#### [Data supplied]
++++++
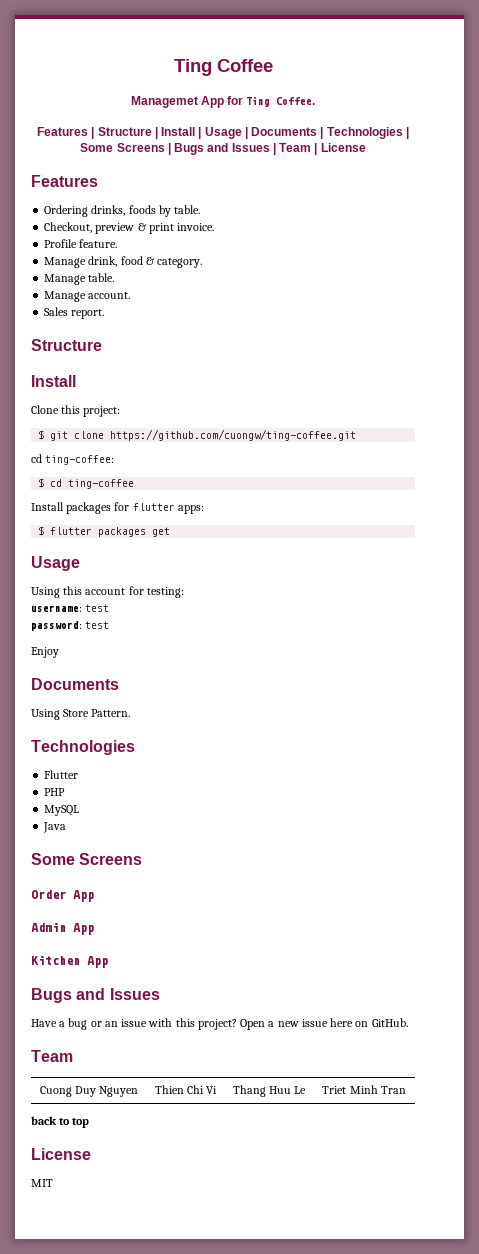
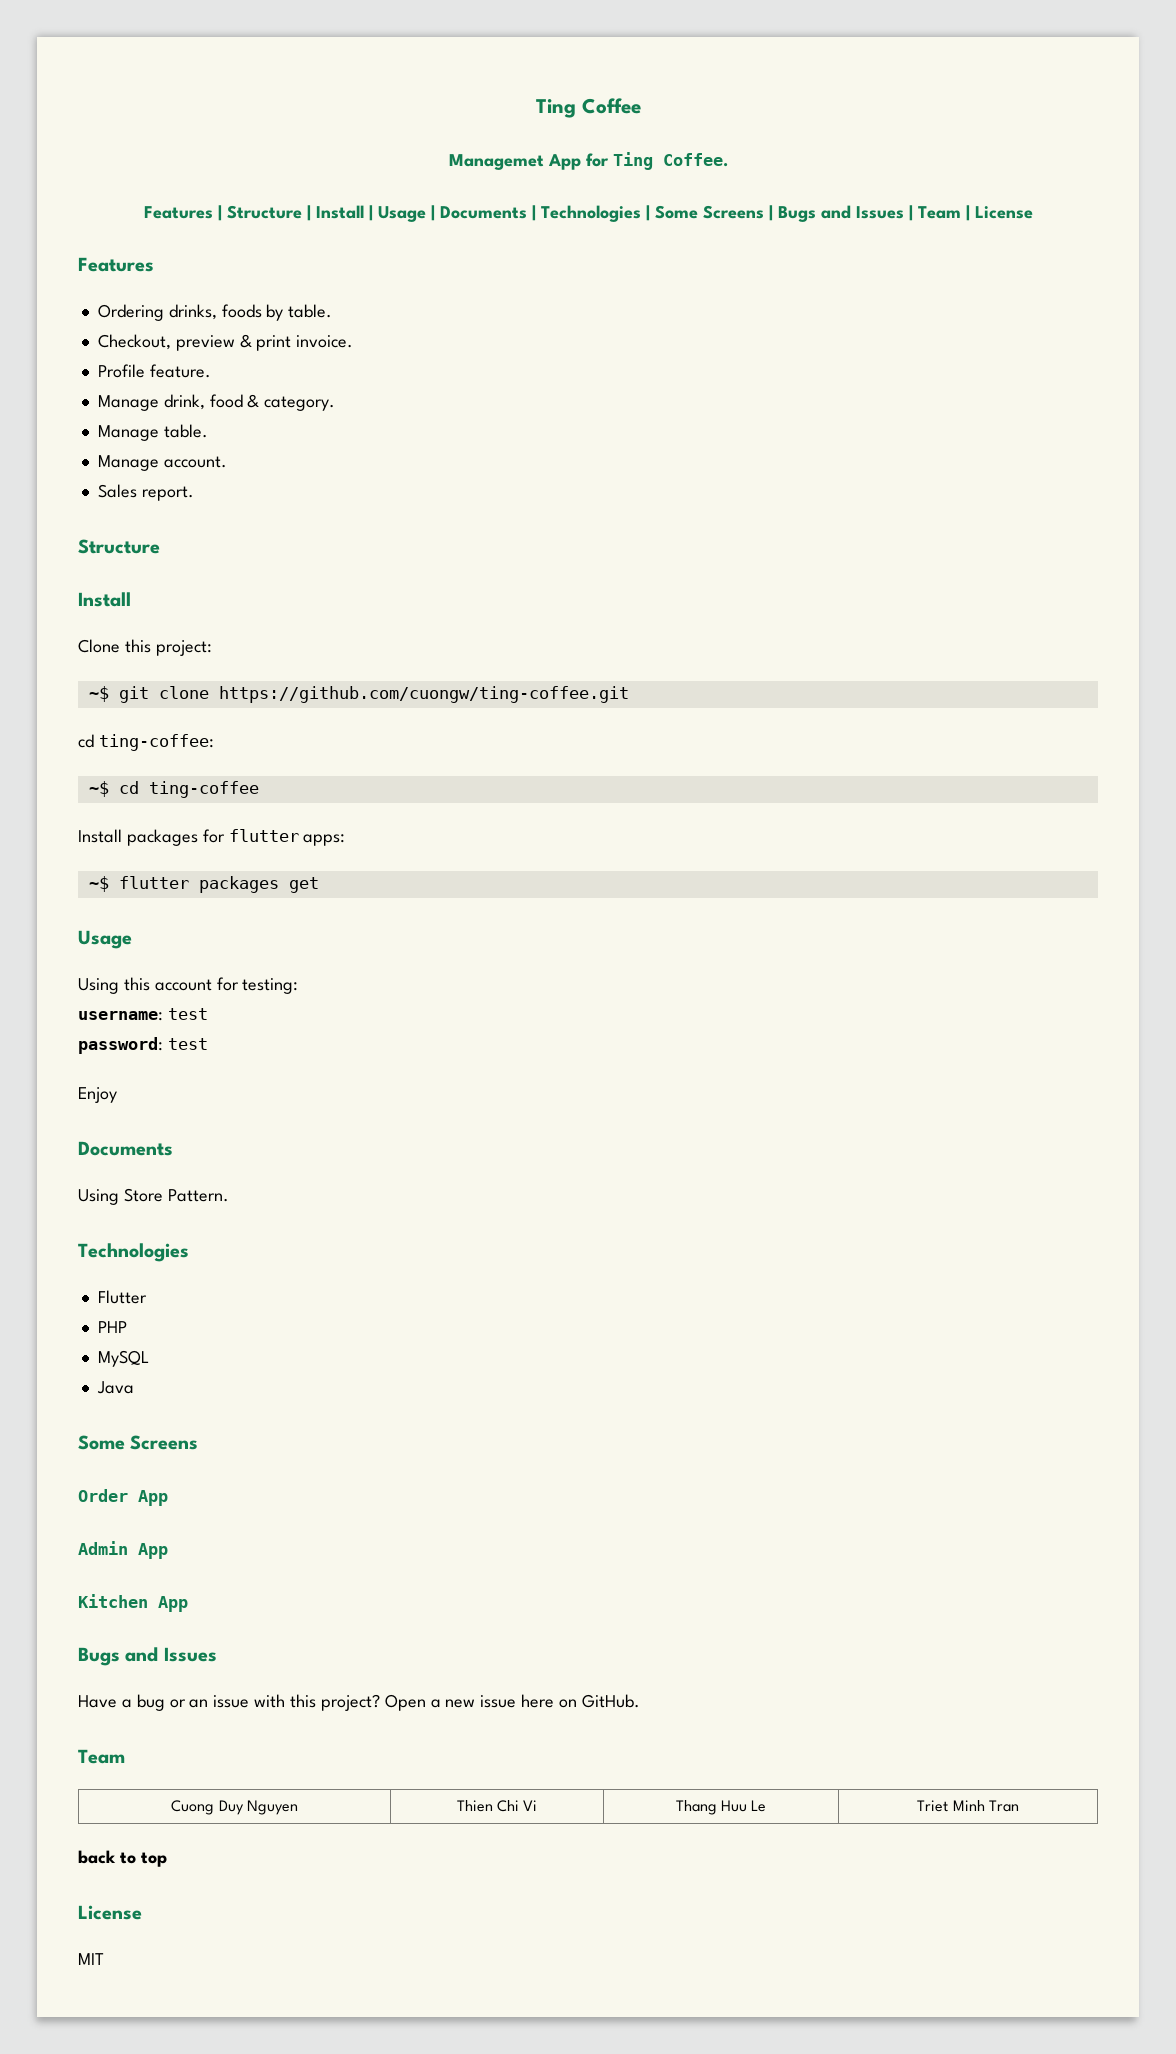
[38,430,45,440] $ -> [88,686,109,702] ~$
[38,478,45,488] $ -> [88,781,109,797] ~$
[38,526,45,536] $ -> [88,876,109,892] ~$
++++++
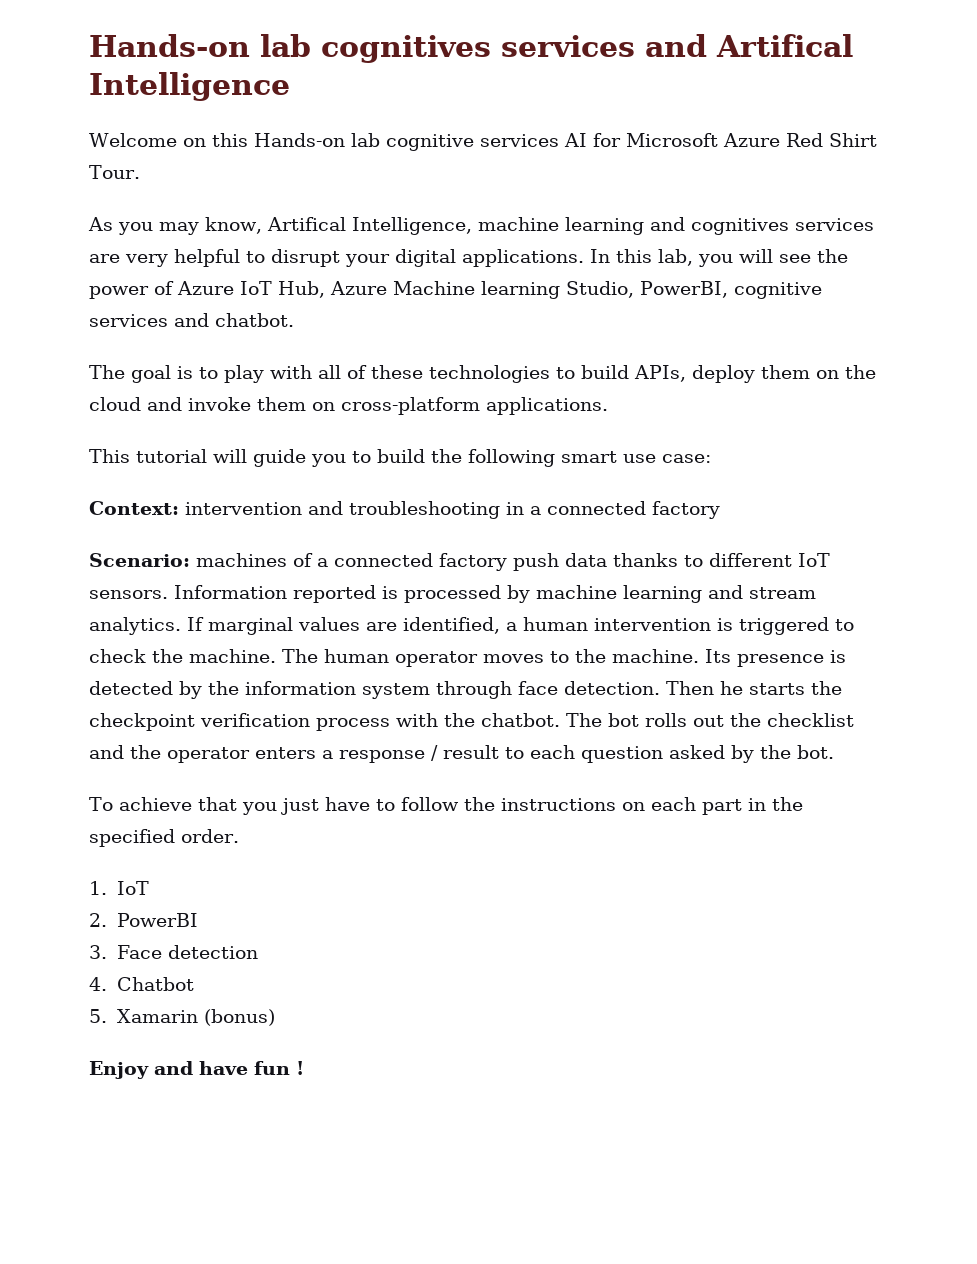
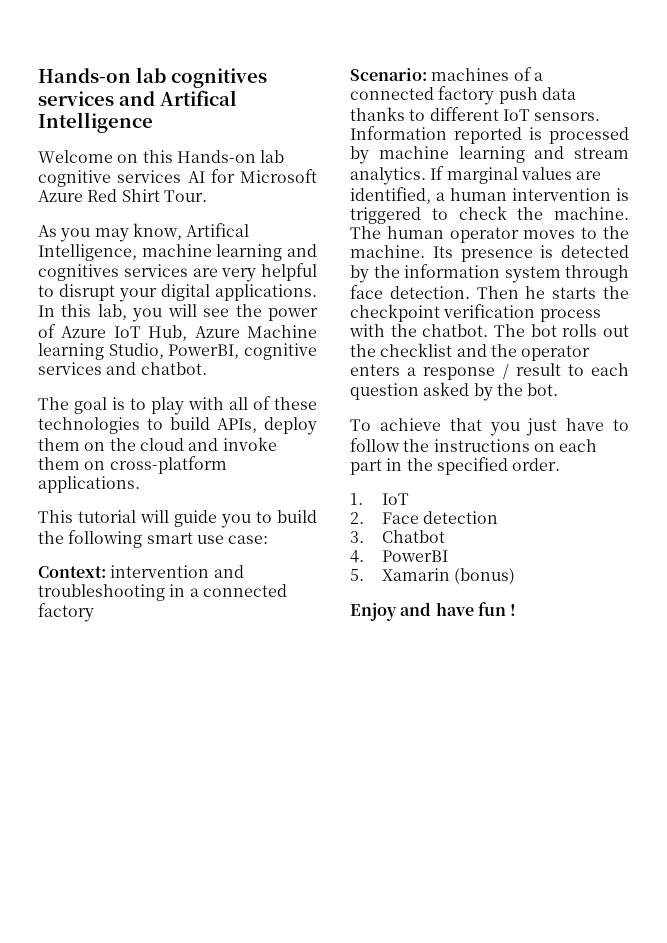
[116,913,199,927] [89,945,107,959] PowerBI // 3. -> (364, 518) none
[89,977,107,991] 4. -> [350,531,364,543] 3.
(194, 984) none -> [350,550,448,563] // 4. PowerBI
++++++
Report all lines of the data above that include the string "none".

#### [Written response]
[116,913,199,927] [89,945,107,959] PowerBI // 3. -> (364, 518) none
(194, 984) none -> [350,550,448,563] // 4. PowerBI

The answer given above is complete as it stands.